EXERCISE BRIEF:
Return all entries word for word, but drop any images.

Web interface edit records:
BEGIN

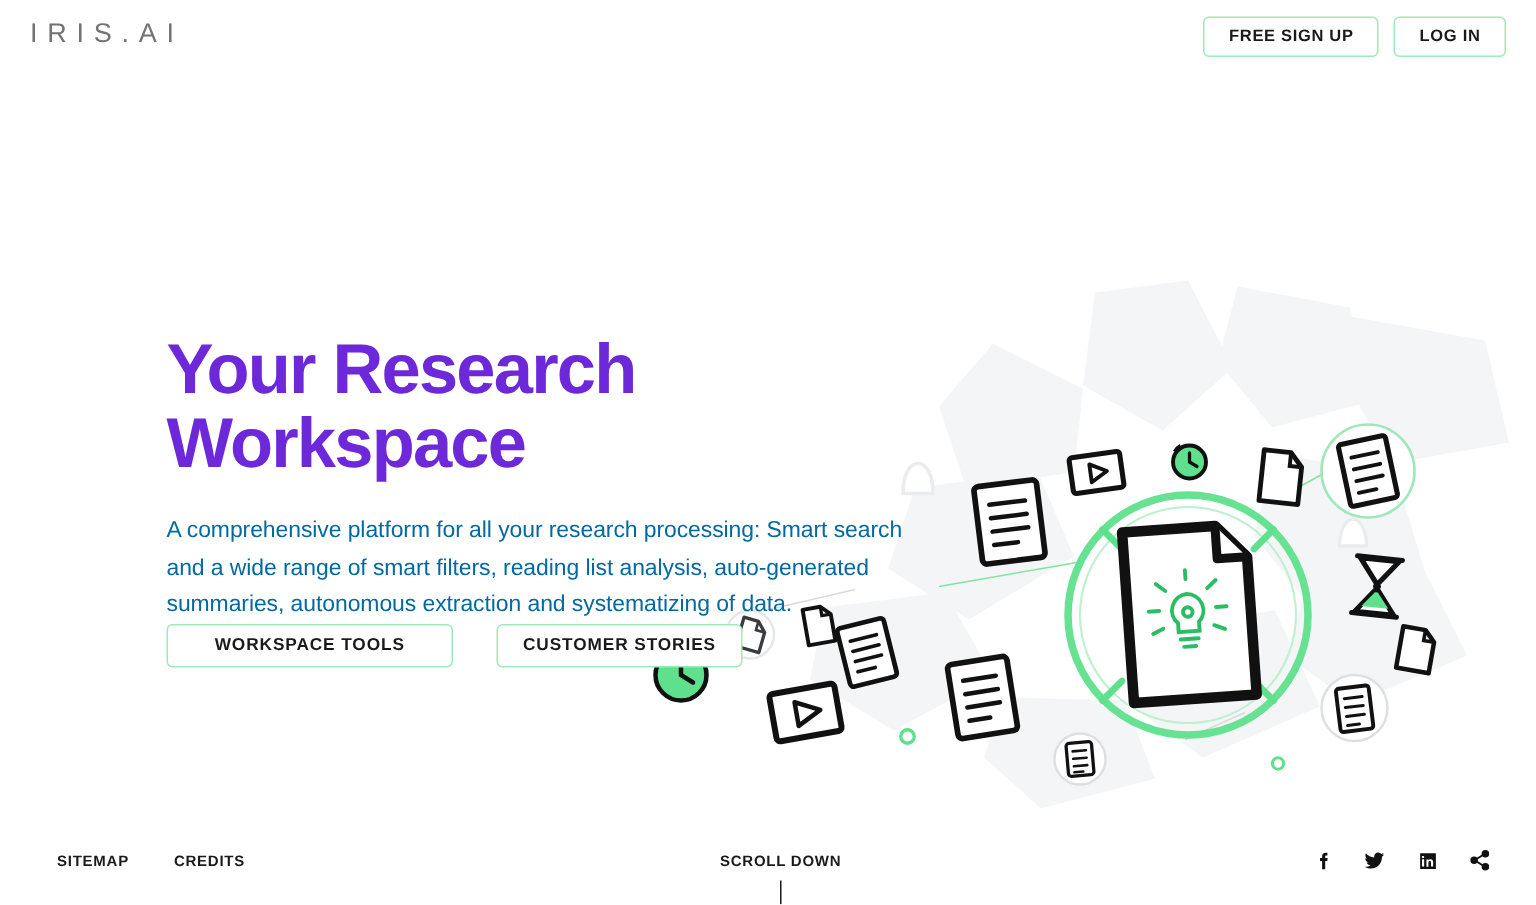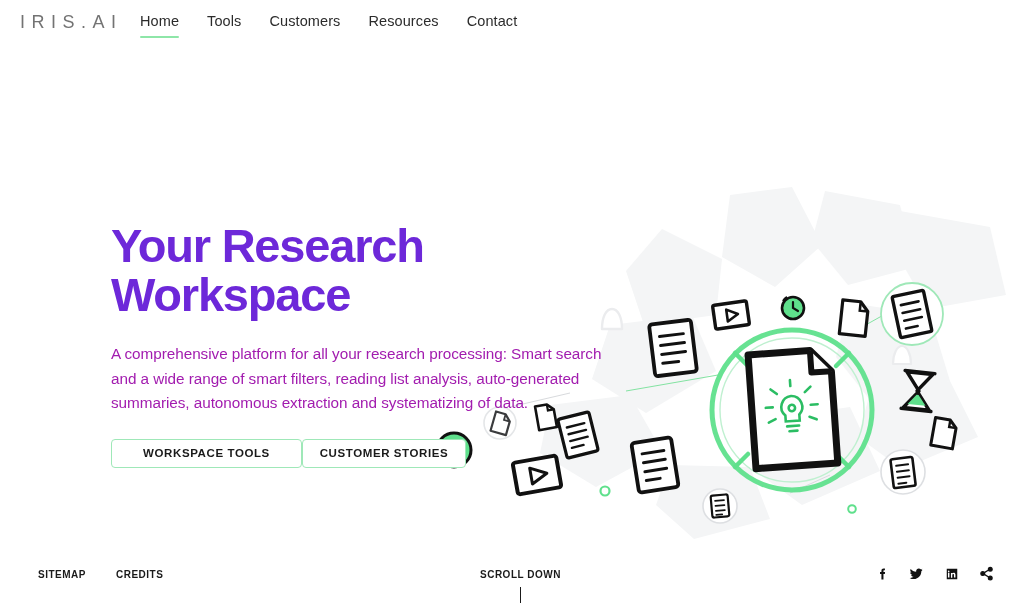--- a/index.html
+++ b/index.html
@@ -241,23 +241,6 @@
 
     <div class="logo">IRIS.AI</div>
 
-    <nav class="nav">
-      <div class="nav-item active">
-        <span>Home</span>
-      </div>
-      <div class="nav-item">
-        <span>Tools</span>
-      </div>
-      <div class="nav-item">
-        <span>Customers</span>
-      </div>
-      <div class="nav-item">
-        <span>Resources</span>
-      </div>
-      <div class="nav-item">
-        <span>Contact</span>
-      </div>
-    </nav>
 
   </div>
 

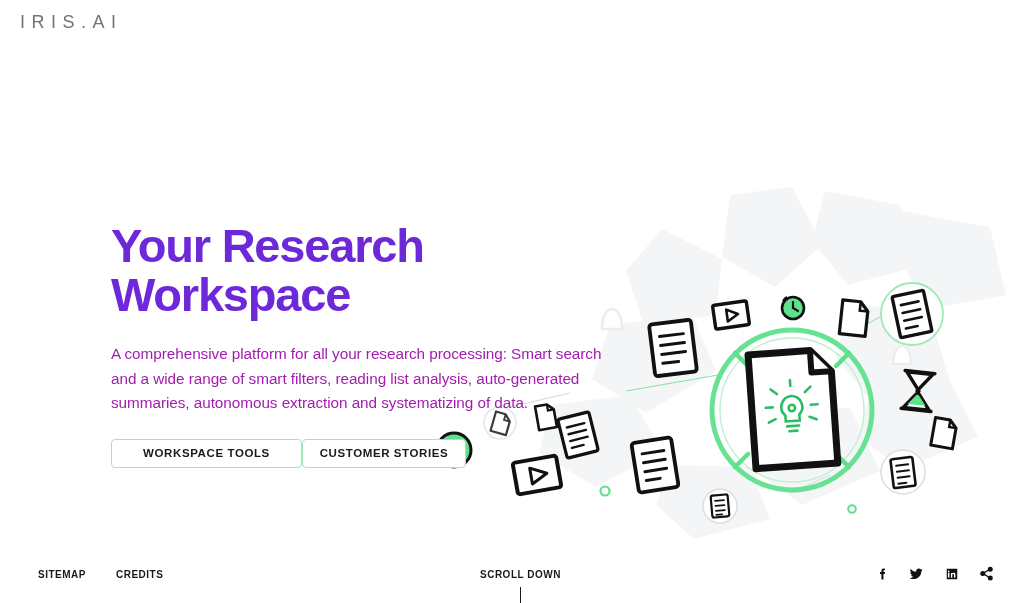--- a/index.html
+++ b/index.html
@@ -242,6 +242,10 @@
     <div class="logo">IRIS.AI</div>
 
 
+    <div class="header-actions">
+      <button class="btn-outline">FREE SIGN UP</button>
+      <button class="btn-outline">LOG IN</button>
+    </div>
   </div>
 
   <div class="illustration">

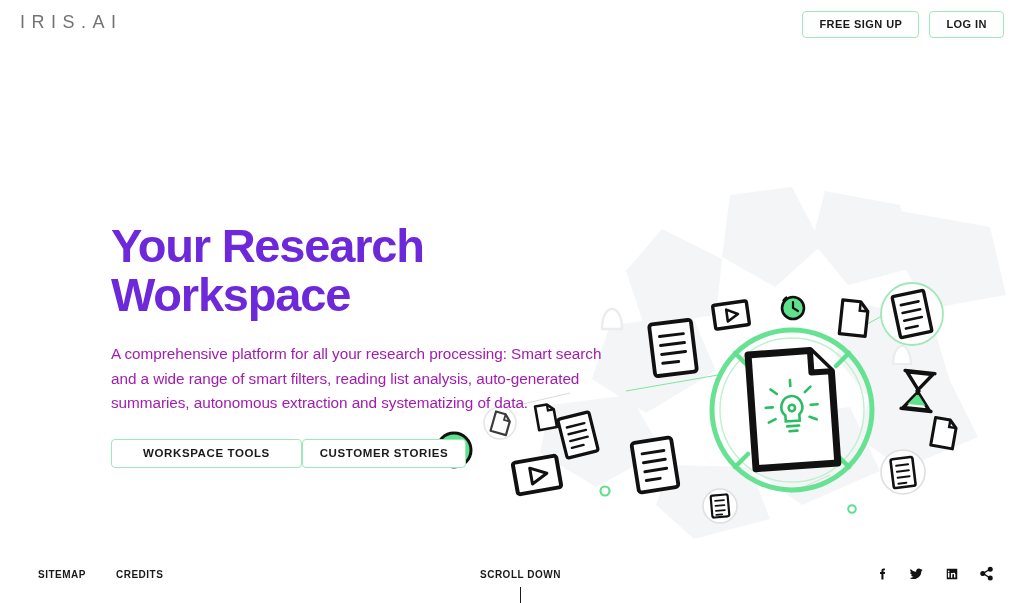--- a/index.html
+++ b/index.html
@@ -124,9 +124,8 @@
   .hero-desc {
     font-size: 15.3px;
     line-height: 1.62;
-    color: #a21caf;
+    color: #0369a1;
     width: 508px;
-    margin-bottom: 23px;
     letter-spacing: -0.05px;
   }
 

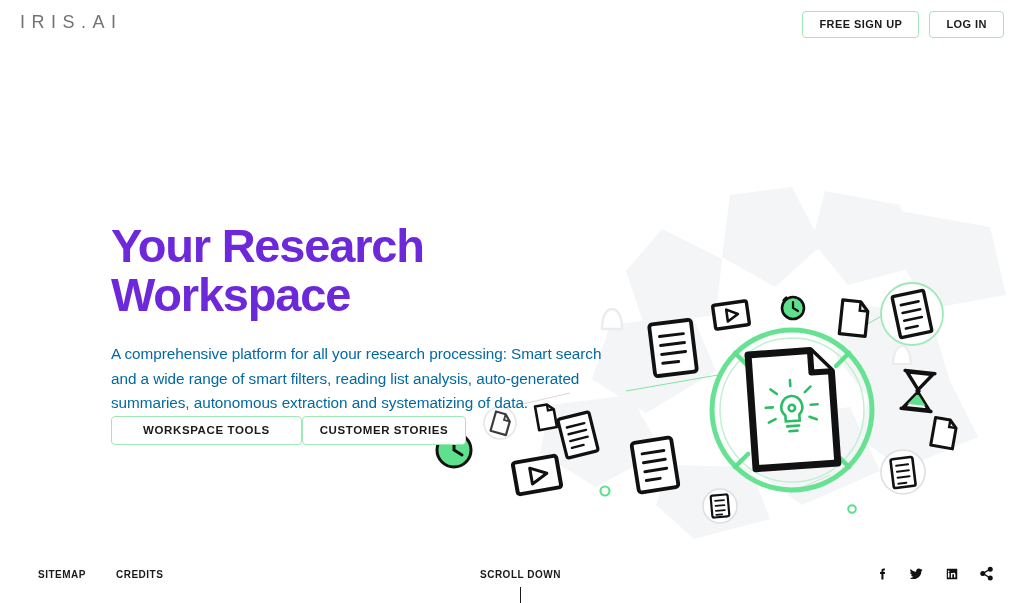--- a/index.html
+++ b/index.html
@@ -131,7 +131,7 @@
 
   .hero-buttons {
     display: flex;
-    gap: 0;
+    gap: 29px;
   }
 
   .btn-cta {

END

REPLY TO THE EXERCISE:
--- a/index.html
+++ b/index.html
@@ -241,23 +241,6 @@
 
     <div class="logo">IRIS.AI</div>
 
-    <nav class="nav">
-      <div class="nav-item active">
-        <span>Home</span>
-      </div>
-      <div class="nav-item">
-        <span>Tools</span>
-      </div>
-      <div class="nav-item">
-        <span>Customers</span>
-      </div>
-      <div class="nav-item">
-        <span>Resources</span>
-      </div>
-      <div class="nav-item">
-        <span>Contact</span>
-      </div>
-    </nav>
 
   </div>
 

--- a/index.html
+++ b/index.html
@@ -242,6 +242,10 @@
     <div class="logo">IRIS.AI</div>
 
 
+    <div class="header-actions">
+      <button class="btn-outline">FREE SIGN UP</button>
+      <button class="btn-outline">LOG IN</button>
+    </div>
   </div>
 
   <div class="illustration">

--- a/index.html
+++ b/index.html
@@ -124,9 +124,8 @@
   .hero-desc {
     font-size: 15.3px;
     line-height: 1.62;
-    color: #a21caf;
+    color: #0369a1;
     width: 508px;
-    margin-bottom: 23px;
     letter-spacing: -0.05px;
   }
 

--- a/index.html
+++ b/index.html
@@ -131,7 +131,7 @@
 
   .hero-buttons {
     display: flex;
-    gap: 0;
+    gap: 29px;
   }
 
   .btn-cta {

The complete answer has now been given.